[Change detection outputs]
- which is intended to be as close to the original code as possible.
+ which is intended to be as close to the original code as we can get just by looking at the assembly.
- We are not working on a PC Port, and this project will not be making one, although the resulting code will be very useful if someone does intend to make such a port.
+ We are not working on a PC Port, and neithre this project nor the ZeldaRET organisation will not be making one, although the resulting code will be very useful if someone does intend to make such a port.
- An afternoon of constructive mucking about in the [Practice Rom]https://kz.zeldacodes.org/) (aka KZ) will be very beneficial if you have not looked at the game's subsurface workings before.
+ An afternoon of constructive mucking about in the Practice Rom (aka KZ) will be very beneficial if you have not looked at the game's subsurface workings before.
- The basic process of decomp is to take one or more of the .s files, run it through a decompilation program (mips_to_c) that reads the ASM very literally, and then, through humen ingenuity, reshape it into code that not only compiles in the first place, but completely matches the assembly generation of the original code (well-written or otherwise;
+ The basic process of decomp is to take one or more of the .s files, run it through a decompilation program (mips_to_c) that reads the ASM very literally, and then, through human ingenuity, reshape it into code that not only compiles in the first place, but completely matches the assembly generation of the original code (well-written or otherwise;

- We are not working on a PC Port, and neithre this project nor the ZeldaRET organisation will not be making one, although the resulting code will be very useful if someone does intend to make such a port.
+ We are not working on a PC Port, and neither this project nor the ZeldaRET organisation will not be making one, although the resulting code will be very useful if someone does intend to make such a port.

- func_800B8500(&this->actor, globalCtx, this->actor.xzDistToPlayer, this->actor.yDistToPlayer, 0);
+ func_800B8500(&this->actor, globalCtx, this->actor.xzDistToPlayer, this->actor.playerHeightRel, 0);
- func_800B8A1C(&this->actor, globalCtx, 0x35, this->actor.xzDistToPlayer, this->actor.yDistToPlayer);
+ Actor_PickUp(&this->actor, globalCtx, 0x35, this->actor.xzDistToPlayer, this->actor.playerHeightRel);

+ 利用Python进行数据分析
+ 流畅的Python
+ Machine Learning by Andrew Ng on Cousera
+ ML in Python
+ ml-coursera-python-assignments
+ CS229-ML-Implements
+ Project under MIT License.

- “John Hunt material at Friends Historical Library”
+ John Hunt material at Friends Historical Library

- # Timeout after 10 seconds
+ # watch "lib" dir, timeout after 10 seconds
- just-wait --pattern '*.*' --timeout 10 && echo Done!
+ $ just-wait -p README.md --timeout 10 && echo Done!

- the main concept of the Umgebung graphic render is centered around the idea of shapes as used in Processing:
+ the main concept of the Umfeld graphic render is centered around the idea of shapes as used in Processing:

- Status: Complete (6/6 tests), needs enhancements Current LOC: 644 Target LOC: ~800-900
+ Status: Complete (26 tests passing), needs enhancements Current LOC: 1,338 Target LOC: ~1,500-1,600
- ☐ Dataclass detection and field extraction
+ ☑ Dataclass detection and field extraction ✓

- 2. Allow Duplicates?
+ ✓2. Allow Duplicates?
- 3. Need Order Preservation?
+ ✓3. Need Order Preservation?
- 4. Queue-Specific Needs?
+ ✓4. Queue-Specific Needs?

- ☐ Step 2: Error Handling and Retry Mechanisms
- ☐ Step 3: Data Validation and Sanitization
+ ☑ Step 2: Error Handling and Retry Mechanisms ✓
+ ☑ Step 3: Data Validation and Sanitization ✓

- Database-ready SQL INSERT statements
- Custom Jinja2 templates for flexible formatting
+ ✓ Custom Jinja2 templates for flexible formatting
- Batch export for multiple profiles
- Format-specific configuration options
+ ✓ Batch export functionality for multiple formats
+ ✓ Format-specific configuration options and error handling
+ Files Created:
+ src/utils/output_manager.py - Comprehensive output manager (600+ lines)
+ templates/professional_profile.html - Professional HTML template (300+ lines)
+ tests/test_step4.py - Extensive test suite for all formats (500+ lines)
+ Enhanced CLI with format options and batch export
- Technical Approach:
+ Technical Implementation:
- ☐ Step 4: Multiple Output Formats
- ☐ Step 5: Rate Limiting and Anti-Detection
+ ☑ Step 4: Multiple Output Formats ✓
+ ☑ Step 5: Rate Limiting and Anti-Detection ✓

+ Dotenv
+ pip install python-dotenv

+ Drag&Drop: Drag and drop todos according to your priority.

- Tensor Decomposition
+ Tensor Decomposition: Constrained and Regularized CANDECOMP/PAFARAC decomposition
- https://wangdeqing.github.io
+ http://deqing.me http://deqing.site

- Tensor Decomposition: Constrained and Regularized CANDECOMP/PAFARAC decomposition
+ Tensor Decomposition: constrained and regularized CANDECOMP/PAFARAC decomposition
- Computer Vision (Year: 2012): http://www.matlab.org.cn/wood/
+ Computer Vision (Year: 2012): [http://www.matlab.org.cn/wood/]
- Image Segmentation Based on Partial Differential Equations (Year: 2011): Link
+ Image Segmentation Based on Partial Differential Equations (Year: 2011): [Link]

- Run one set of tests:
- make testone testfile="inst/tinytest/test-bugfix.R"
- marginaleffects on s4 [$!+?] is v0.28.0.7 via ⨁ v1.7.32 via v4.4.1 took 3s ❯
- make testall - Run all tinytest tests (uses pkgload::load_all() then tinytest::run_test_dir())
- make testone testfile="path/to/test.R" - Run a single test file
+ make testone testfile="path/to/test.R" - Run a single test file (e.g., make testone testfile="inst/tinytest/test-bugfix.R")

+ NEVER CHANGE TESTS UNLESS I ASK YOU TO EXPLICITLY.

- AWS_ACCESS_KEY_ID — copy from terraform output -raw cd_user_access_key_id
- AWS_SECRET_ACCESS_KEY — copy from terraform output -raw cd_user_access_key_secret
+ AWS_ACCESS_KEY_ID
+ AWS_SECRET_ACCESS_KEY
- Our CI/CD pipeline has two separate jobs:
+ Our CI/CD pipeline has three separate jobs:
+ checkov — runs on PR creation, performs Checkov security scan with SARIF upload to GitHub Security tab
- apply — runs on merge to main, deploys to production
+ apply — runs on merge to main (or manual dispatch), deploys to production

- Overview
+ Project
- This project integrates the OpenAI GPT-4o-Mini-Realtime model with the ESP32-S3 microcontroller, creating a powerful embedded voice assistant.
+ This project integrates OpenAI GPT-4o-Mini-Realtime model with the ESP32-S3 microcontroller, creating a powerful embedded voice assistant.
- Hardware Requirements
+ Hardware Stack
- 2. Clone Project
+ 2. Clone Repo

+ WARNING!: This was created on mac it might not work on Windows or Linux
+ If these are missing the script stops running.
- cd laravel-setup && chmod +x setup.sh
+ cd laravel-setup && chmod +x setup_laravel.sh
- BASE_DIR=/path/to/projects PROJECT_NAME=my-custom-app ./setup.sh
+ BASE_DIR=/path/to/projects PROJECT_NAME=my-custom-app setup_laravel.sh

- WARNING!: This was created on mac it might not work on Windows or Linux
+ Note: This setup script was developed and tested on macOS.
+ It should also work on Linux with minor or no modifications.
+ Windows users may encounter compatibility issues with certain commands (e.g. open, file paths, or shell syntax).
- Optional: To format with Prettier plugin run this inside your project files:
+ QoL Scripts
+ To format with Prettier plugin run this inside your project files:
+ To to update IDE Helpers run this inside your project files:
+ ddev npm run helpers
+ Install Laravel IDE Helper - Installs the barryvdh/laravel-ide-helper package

■ WORK ITEM ■
All of the data above needs to be given again exactly.

■ ANSWER BOX ■
- which is intended to be as close to the original code as possible.
+ which is intended to be as close to the original code as we can get just by looking at the assembly.
- We are not working on a PC Port, and this project will not be making one, although the resulting code will be very useful if someone does intend to make such a port.
+ We are not working on a PC Port, and neithre this project nor the ZeldaRET organisation will not be making one, although the resulting code will be very useful if someone does intend to make such a port.
- An afternoon of constructive mucking about in the [Practice Rom]https://kz.zeldacodes.org/) (aka KZ) will be very beneficial if you have not looked at the game's subsurface workings before.
+ An afternoon of constructive mucking about in the Practice Rom (aka KZ) will be very beneficial if you have not looked at the game's subsurface workings before.
- The basic process of decomp is to take one or more of the .s files, run it through a decompilation program (mips_to_c) that reads the ASM very literally, and then, through humen ingenuity, reshape it into code that not only compiles in the first place, but completely matches the assembly generation of the original code (well-written or otherwise;
+ The basic process of decomp is to take one or more of the .s files, run it through a decompilation program (mips_to_c) that reads the ASM very literally, and then, through human ingenuity, reshape it into code that not only compiles in the first place, but completely matches the assembly generation of the original code (well-written or otherwise;

- We are not working on a PC Port, and neithre this project nor the ZeldaRET organisation will not be making one, although the resulting code will be very useful if someone does intend to make such a port.
+ We are not working on a PC Port, and neither this project nor the ZeldaRET organisation will not be making one, although the resulting code will be very useful if someone does intend to make such a port.

- func_800B8500(&this->actor, globalCtx, this->actor.xzDistToPlayer, this->actor.yDistToPlayer, 0);
+ func_800B8500(&this->actor, globalCtx, this->actor.xzDistToPlayer, this->actor.playerHeightRel, 0);
- func_800B8A1C(&this->actor, globalCtx, 0x35, this->actor.xzDistToPlayer, this->actor.yDistToPlayer);
+ Actor_PickUp(&this->actor, globalCtx, 0x35, this->actor.xzDistToPlayer, this->actor.playerHeightRel);

+ 利用Python进行数据分析
+ 流畅的Python
+ Machine Learning by Andrew Ng on Cousera
+ ML in Python
+ ml-coursera-python-assignments
+ CS229-ML-Implements
+ Project under MIT License.

- “John Hunt material at Friends Historical Library”
+ John Hunt material at Friends Historical Library

- # Timeout after 10 seconds
+ # watch "lib" dir, timeout after 10 seconds
- just-wait --pattern '*.*' --timeout 10 && echo Done!
+ $ just-wait -p README.md --timeout 10 && echo Done!

- the main concept of the Umgebung graphic render is centered around the idea of shapes as used in Processing:
+ the main concept of the Umfeld graphic render is centered around the idea of shapes as used in Processing:

- Status: Complete (6/6 tests), needs enhancements Current LOC: 644 Target LOC: ~800-900
+ Status: Complete (26 tests passing), needs enhancements Current LOC: 1,338 Target LOC: ~1,500-1,600
- ☐ Dataclass detection and field extraction
+ ☑ Dataclass detection and field extraction ✓

- 2. Allow Duplicates?
+ ✓2. Allow Duplicates?
- 3. Need Order Preservation?
+ ✓3. Need Order Preservation?
- 4. Queue-Specific Needs?
+ ✓4. Queue-Specific Needs?

- ☐ Step 2: Error Handling and Retry Mechanisms
- ☐ Step 3: Data Validation and Sanitization
+ ☑ Step 2: Error Handling and Retry Mechanisms ✓
+ ☑ Step 3: Data Validation and Sanitization ✓

- Database-ready SQL INSERT statements
- Custom Jinja2 templates for flexible formatting
+ ✓ Custom Jinja2 templates for flexible formatting
- Batch export for multiple profiles
- Format-specific configuration options
+ ✓ Batch export functionality for multiple formats
+ ✓ Format-specific configuration options and error handling
+ Files Created:
+ src/utils/output_manager.py - Comprehensive output manager (600+ lines)
+ templates/professional_profile.html - Professional HTML template (300+ lines)
+ tests/test_step4.py - Extensive test suite for all formats (500+ lines)
+ Enhanced CLI with format options and batch export
- Technical Approach:
+ Technical Implementation:
- ☐ Step 4: Multiple Output Formats
- ☐ Step 5: Rate Limiting and Anti-Detection
+ ☑ Step 4: Multiple Output Formats ✓
+ ☑ Step 5: Rate Limiting and Anti-Detection ✓

+ Dotenv
+ pip install python-dotenv

+ Drag&Drop: Drag and drop todos according to your priority.

- Tensor Decomposition
+ Tensor Decomposition: Constrained and Regularized CANDECOMP/PAFARAC decomposition
- https://wangdeqing.github.io
+ http://deqing.me http://deqing.site

- Tensor Decomposition: Constrained and Regularized CANDECOMP/PAFARAC decomposition
+ Tensor Decomposition: constrained and regularized CANDECOMP/PAFARAC decomposition
- Computer Vision (Year: 2012): http://www.matlab.org.cn/wood/
+ Computer Vision (Year: 2012): [http://www.matlab.org.cn/wood/]
- Image Segmentation Based on Partial Differential Equations (Year: 2011): Link
+ Image Segmentation Based on Partial Differential Equations (Year: 2011): [Link]

- Run one set of tests:
- make testone testfile="inst/tinytest/test-bugfix.R"
- marginaleffects on s4 [$!+?] is v0.28.0.7 via ⨁ v1.7.32 via v4.4.1 took 3s ❯
- make testall - Run all tinytest tests (uses pkgload::load_all() then tinytest::run_test_dir())
- make testone testfile="path/to/test.R" - Run a single test file
+ make testone testfile="path/to/test.R" - Run a single test file (e.g., make testone testfile="inst/tinytest/test-bugfix.R")

+ NEVER CHANGE TESTS UNLESS I ASK YOU TO EXPLICITLY.

- AWS_ACCESS_KEY_ID — copy from terraform output -raw cd_user_access_key_id
- AWS_SECRET_ACCESS_KEY — copy from terraform output -raw cd_user_access_key_secret
+ AWS_ACCESS_KEY_ID
+ AWS_SECRET_ACCESS_KEY
- Our CI/CD pipeline has two separate jobs:
+ Our CI/CD pipeline has three separate jobs:
+ checkov — runs on PR creation, performs Checkov security scan with SARIF upload to GitHub Security tab
- apply — runs on merge to main, deploys to production
+ apply — runs on merge to main (or manual dispatch), deploys to production

- Overview
+ Project
- This project integrates the OpenAI GPT-4o-Mini-Realtime model with the ESP32-S3 microcontroller, creating a powerful embedded voice assistant.
+ This project integrates OpenAI GPT-4o-Mini-Realtime model with the ESP32-S3 microcontroller, creating a powerful embedded voice assistant.
- Hardware Requirements
+ Hardware Stack
- 2. Clone Project
+ 2. Clone Repo

+ WARNING!: This was created on mac it might not work on Windows or Linux
+ If these are missing the script stops running.
- cd laravel-setup && chmod +x setup.sh
+ cd laravel-setup && chmod +x setup_laravel.sh
- BASE_DIR=/path/to/projects PROJECT_NAME=my-custom-app ./setup.sh
+ BASE_DIR=/path/to/projects PROJECT_NAME=my-custom-app setup_laravel.sh

- WARNING!: This was created on mac it might not work on Windows or Linux
+ Note: This setup script was developed and tested on macOS.
+ It should also work on Linux with minor or no modifications.
+ Windows users may encounter compatibility issues with certain commands (e.g. open, file paths, or shell syntax).
- Optional: To format with Prettier plugin run this inside your project files:
+ QoL Scripts
+ To format with Prettier plugin run this inside your project files:
+ To to update IDE Helpers run this inside your project files:
+ ddev npm run helpers
+ Install Laravel IDE Helper - Installs the barryvdh/laravel-ide-helper package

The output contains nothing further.